【エッセイ】さらば愛しのフジオロックフェスティバルうちわ

恵比寿駅から家に帰る途中にあるのが、恵比寿ガーデンプレイス。いつもは三越のジョアンというパン屋さんにだけ寄るのだが、この日はたまたまセンターコートを歩いていた。ところ、ブースで何かを配っていた。数日後に開催される「フジオロックフェスティバル」のうちわだ。


漫画家の赤塚不二夫にゆかりのあるミュージシャンを集めて、恵比寿ガーデンホールで二日間に渡って行われるとのこと。その宣伝として配布していたらしい。なぜかバカボンのパパのお面もゲット。家でとりあえず被ってみて、写真だけ撮った。という出来事が2018年の8月。


それ以来ずっとこのうちわを愛用してきた。家に扇風機がないので、風を直接我が身に届けるには、この子しかいない。もう一枚、神楽坂祭りでもらったうちわもあるが、こちらはお上品で風がちと弱い。やはりお風呂上がりの火照った体には、フジオロックフェスティバルじゃないと、頼りないのだ。


時は経って2020年7月。いつものように入浴後にクーラーをかけて、このうちわで扇いでいた。ふと見ると、クローゼットに虫が。これはいかんと思い、成敗することに。咄嗟に手が出たのが団扇ちゃん。一度目は逃げられた。まぁ良いかと思い、また寛いでいたのだが、やはり気にはなる。ということで注意深く見てみると、奥の窓の窪んだ所に発見。もう逃すまい。成敗してくれる。とかなり大きめな独り言を発し、思いっきり振りかぶった。


失敗した。全然関係ないところにぶつけた。意外と力が強かったのか。うちわの持つ部分と羽根の部分の繋ぎ目に亀裂が。これ、人なら骨折。大怪我。あららと思い、いつものように扇ごうとしたら、ヘナヘナと曲がり、もう煽げなかった。再起不能。こんな四文字が頭に浮かび、しばし途方に暮れる。


あいつだ。あいつのせいだ。心を持ち直し、きっちりと落とし前をつけることに。いた。いやがった。ふてぶてしい態度を取ってくれるじゃないの。またまた大きめの独り言を呟きながら、三度目の正直。


見事に仕留めた。今回はティッシュだったが「これはバカボンのパパの分!」と、気合いを入れたのが項を奏したのか。完全勝利。一件落着。とは言えない。貴重な戦力が失われたのだ。


これ、どうしよう?いつもの夏なら、そこらへんでうちわはもらえる。が、今年はコロナの影響で、たぶんサンプリングや配布自体が中止されると思う。ということは、うちわ無し。これはツラい。だからといって、うちわを買うのもどうも気が引ける。今まで無料でもらっていたものにお金が発生するのは何となく悔しい。とは言え、夏は迫っている。神楽坂祭りのお上品なあの子だけでは心許ない。
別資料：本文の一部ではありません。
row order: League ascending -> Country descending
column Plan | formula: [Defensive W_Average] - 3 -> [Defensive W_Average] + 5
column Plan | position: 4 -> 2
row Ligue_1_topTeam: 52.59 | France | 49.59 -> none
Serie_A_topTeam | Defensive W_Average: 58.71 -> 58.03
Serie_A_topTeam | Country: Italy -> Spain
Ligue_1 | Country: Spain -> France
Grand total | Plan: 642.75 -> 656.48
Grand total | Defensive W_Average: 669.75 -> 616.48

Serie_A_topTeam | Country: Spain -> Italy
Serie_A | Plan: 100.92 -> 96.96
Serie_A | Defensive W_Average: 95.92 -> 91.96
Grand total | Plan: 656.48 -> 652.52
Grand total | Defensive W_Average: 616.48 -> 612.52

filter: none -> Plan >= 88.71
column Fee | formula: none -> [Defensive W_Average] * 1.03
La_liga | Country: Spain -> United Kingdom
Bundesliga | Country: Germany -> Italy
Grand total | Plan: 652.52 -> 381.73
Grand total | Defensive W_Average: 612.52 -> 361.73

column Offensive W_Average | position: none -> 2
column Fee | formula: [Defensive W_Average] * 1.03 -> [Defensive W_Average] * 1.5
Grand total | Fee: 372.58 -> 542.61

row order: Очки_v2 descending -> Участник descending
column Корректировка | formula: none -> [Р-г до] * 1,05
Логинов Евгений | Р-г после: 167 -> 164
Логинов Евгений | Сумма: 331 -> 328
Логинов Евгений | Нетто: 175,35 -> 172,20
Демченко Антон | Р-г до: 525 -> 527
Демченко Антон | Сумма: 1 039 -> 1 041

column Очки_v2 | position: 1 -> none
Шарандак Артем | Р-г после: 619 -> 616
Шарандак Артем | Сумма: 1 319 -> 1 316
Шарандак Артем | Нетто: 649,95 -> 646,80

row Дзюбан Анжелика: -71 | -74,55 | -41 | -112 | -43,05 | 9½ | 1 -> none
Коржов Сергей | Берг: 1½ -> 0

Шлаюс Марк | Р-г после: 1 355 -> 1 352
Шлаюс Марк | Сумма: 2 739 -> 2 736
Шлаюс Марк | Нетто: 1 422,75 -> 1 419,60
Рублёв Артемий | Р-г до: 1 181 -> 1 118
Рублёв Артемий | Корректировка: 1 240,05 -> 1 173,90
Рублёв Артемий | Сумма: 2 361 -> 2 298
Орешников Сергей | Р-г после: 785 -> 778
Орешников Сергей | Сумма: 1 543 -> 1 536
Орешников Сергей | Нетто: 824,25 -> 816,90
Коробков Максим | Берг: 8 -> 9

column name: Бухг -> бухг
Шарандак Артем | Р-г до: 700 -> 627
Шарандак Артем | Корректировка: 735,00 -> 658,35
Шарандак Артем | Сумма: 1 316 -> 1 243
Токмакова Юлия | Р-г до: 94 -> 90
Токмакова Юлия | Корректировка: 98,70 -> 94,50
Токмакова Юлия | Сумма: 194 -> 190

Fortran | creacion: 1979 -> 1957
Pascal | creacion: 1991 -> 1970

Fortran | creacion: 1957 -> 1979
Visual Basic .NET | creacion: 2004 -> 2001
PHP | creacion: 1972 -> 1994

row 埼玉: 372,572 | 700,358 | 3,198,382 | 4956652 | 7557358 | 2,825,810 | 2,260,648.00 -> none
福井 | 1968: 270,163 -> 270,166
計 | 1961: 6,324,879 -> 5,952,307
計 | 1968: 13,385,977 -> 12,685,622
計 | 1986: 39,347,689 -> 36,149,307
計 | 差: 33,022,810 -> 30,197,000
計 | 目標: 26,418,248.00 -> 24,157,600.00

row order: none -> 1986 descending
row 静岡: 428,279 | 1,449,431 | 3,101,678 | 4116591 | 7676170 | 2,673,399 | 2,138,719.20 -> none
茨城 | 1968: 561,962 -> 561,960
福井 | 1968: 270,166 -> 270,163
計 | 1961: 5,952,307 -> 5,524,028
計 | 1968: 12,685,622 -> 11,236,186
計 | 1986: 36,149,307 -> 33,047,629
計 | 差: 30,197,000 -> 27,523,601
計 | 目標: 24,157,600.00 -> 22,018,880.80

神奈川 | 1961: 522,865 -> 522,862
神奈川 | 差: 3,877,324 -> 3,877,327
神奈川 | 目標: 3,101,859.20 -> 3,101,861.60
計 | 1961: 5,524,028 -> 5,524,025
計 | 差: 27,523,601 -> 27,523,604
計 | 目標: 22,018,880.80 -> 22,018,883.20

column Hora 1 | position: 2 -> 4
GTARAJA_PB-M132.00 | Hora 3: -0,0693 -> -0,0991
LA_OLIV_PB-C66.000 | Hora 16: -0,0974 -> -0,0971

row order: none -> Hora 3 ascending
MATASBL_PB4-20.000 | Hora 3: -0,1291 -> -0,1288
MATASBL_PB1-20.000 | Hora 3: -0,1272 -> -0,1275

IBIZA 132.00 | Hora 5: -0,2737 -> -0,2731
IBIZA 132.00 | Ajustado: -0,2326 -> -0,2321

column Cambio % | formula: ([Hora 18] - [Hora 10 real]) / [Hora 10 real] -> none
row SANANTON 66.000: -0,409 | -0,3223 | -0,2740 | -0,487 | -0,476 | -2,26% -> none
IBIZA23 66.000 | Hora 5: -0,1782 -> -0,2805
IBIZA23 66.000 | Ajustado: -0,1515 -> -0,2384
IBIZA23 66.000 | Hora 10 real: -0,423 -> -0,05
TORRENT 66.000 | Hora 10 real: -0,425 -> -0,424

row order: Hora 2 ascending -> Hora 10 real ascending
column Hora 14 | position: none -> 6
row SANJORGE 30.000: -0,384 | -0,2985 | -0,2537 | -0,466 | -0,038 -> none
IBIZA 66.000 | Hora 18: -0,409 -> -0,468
そういえば、以前キャンドゥに行った時、アイドルのコンサートで使うような大きなうちわが売っていたのを思い出す。文字を書いたり、何かしらペタペタと貼る為なのか。やたら大きい。色はシンプルに白とか黒。あれなら強力な風が得られそうじゃないか。そう思い、今は前向きになっている。


赤塚不二夫からアイドルって、振り幅あり過ぎ。たかだがうちわぐらいで、こんなことになるなんて、思ってもみなかった。だからコロナは怖い。関係ないか。